Recorded data:
▼

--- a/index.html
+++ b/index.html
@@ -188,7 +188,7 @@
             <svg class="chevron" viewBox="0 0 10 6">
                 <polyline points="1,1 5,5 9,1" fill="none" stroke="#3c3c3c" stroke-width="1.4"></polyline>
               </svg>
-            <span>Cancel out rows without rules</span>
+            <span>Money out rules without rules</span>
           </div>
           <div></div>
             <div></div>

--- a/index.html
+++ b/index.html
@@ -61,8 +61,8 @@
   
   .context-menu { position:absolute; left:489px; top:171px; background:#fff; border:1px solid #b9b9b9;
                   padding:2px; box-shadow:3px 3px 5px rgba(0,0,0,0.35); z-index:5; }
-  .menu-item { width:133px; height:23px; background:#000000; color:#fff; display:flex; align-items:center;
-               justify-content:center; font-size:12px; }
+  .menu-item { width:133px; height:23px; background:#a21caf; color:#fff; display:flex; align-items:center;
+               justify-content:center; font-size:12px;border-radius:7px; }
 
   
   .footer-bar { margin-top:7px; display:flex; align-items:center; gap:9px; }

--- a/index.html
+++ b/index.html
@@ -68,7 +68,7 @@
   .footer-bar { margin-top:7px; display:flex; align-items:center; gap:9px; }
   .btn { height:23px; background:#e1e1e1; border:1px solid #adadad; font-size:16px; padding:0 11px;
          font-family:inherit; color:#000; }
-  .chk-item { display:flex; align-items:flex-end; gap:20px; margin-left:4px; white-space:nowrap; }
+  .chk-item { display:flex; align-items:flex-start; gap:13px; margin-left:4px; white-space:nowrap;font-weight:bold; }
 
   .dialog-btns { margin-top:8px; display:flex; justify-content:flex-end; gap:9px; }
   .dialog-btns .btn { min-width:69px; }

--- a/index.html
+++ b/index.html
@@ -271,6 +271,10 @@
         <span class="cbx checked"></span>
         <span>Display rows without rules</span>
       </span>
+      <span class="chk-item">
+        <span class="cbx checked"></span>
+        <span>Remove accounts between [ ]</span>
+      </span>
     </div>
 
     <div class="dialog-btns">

▲

**INSTRUCTIONS TO FOLLOW**
Which lines above include "rows"? Show each of them by copying it.

**ANSWER SECTION**
-            <span>Cancel out rows without rules</span>
         <span>Display rows without rules</span>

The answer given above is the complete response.